My father’s father was called Bob Roberts (also known as Pirrup) and his mother was known as Monkey… Most of my grandmother Monkey’s family were massacred* some time after 1880 by white people at place called Cocanarup, a few miles from Ravensthorpe.
Kim Scott (1957- ) writes “my father, Tommy Scott, was the only surviving child to an Aboriginal woman who died when he was ten years old, after which his Aboriginal grandmother continued to raise him until his Scottish father arranged boarding schools …”. He died young, in his thirties. Scott remembers him telling him to be proud of his ‘Aboriginal descent’. Growing up, in Albany, Scott knew very few of his extended indigenous family, and only some of those identified as Noongar, but he was aware that his father’s mother and grandmother had lived around Ravensthorpe and Hopetoun.

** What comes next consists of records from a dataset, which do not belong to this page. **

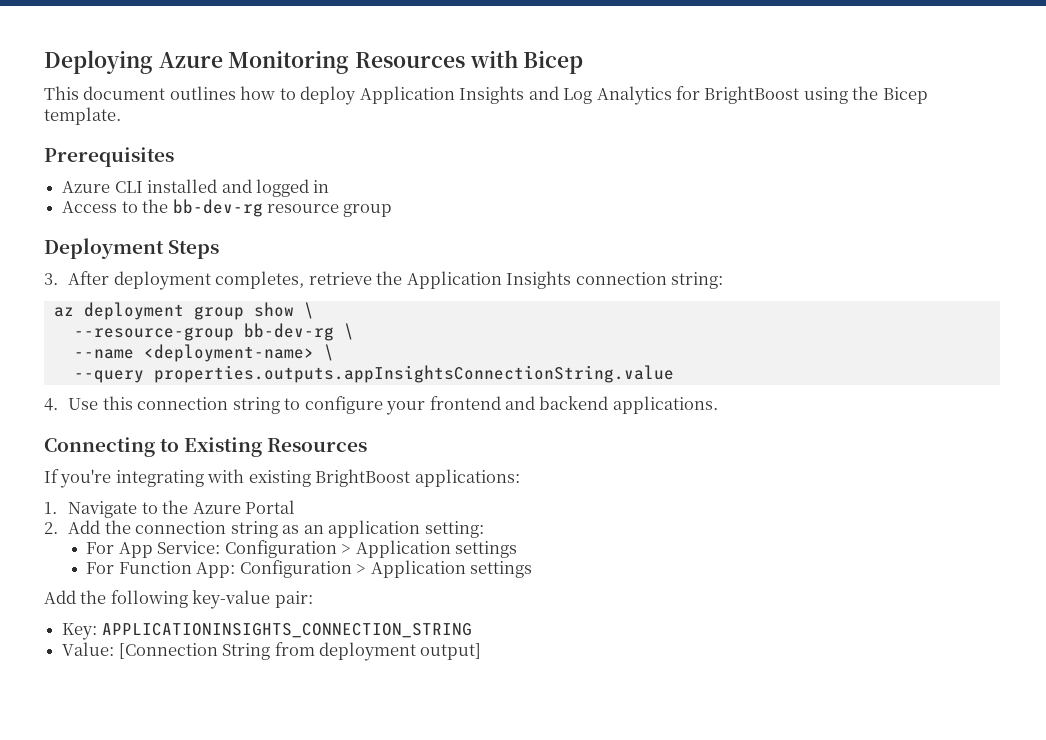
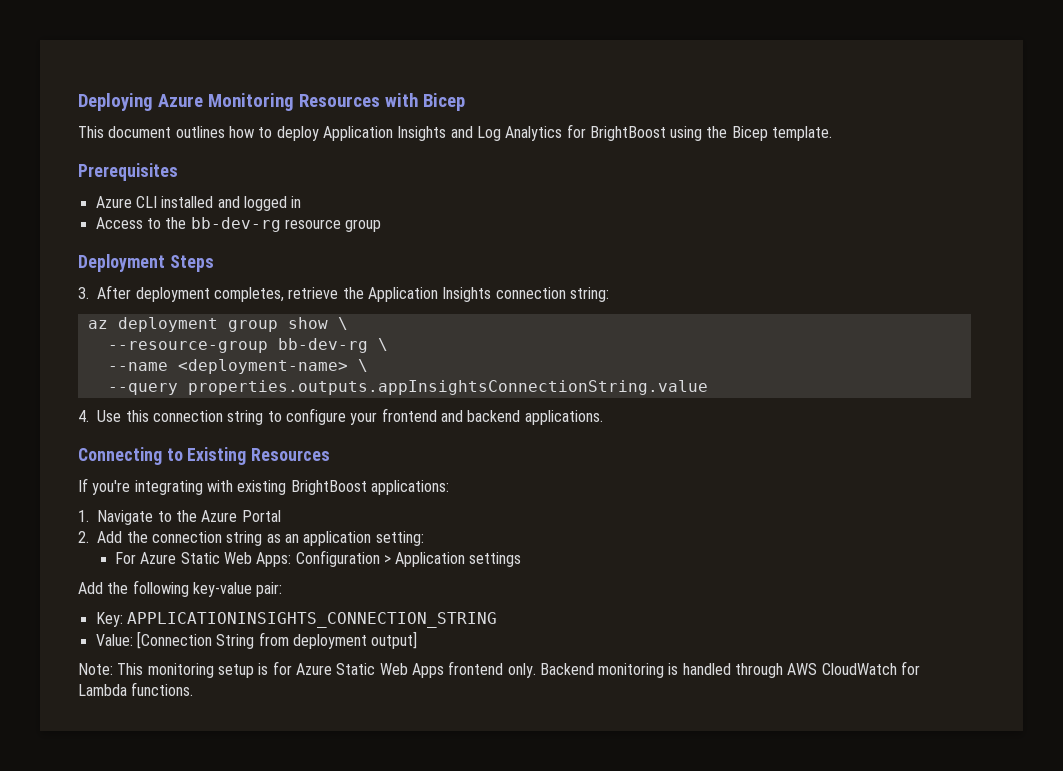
- For App Service: Configuration > Application settings
- For Function App: Configuration > Application settings
+ For Azure Static Web Apps: Configuration > Application settings
+ Note: This monitoring setup is for Azure Static Web Apps frontend only. Backend monitoring is handled through AWS CloudWatch for Lambda functions.

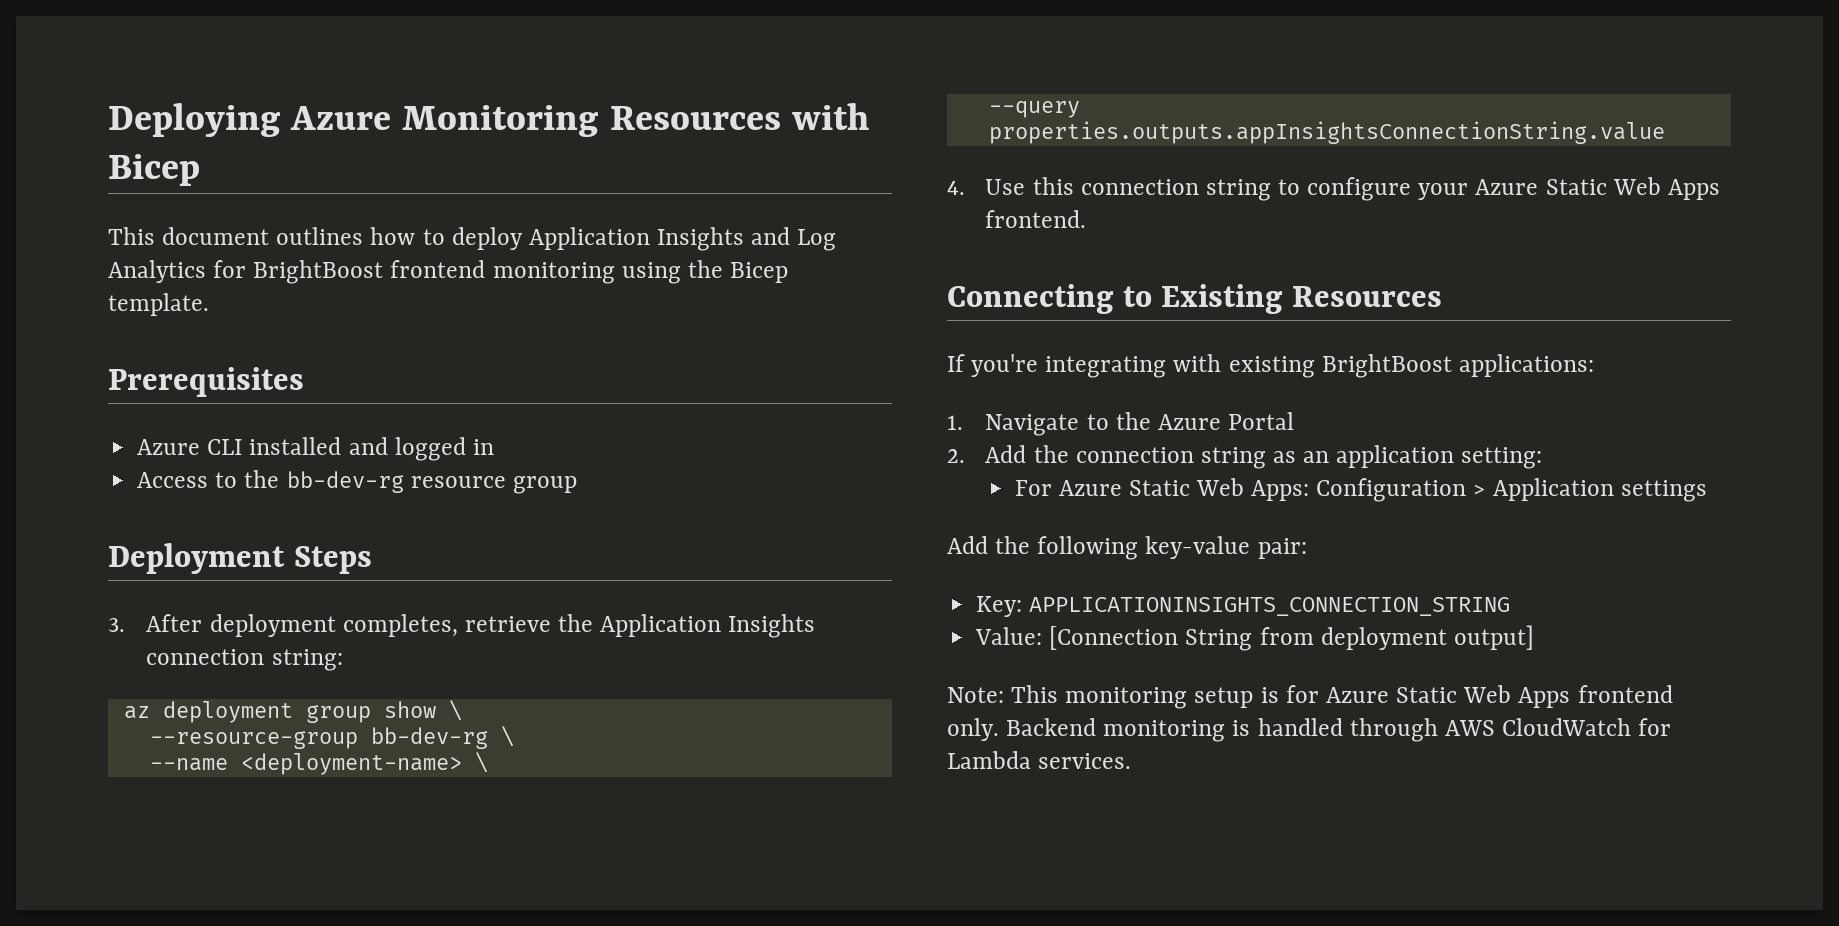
- This document outlines how to deploy Application Insights and Log Analytics for BrightBoost using the Bicep template.
+ This document outlines how to deploy Application Insights and Log Analytics for BrightBoost frontend monitoring using the Bicep template.
- 4. Use this connection string to configure your frontend and backend applications.
+ 4. Use this connection string to configure your Azure Static Web Apps frontend.
- Backend monitoring is handled through AWS CloudWatch for Lambda functions.
+ Backend monitoring is handled through AWS CloudWatch for Lambda services.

As an adult enquiring after his family he was told, “go see Aunty Hazel. They reckoned Hazel Brown knew everyone who lived around Ravensthorpe.” And so it turned out, her husband and Scott’s father had been drinking buddies. “Your father was my cousin, she told me.” Scott had already put in a great deal of research to come up with the material that underlies Benang, now Aunty Hazel was able to flesh it out. The starting point from Scott’s notes was his great grandmother Granny (Fanny) Winnery, who Hazel remembered as Pirrup’s sister, having often visited her in Ravensthorpe as a young girl. Granny Winnery and Pirrup’s father, Old Bob Roberts, appears to be the ‘Bob’ recorded as guiding Surveyor General JS Roe along the south coast in 1849, and who ended up as a hated ‘black tracker’.
Hazel has stories of Old Bob and his brothers and sisters, who married whom, working for early settlers the Hassells, shepherding and on the wagons running from the coast to Balladonia 300 km inland. All of which Scott must reconcile with scanty written accounts.
Old Fanny Winnery, she had two daughters, didn’t she? She had two daughters. That’s right! Married Coleman twins. And after that one of their girls married the Scott.
Fanny Winnery is recorded as having given birth to a daughter at a camp east of Esperance, the father’s name given as John Mason. Mason had been a sailor and Scott finds an account, by a settler, of a marriage between a ‘Jack Tar’ who is shepherding for him, and an Aboriginal woman who was probably Fanny. More information comes from the records of the Chief Protector, enquiring after a John Mason who served in the First World War. He is the son of Jack Mason and Fanny ‘Pinyan’. Fanny died in 1913, in the house of her son in law Daniel Coleman, and she and Jack were buried together in Ravensthorpe. These names of course are all familiar to us from Benang.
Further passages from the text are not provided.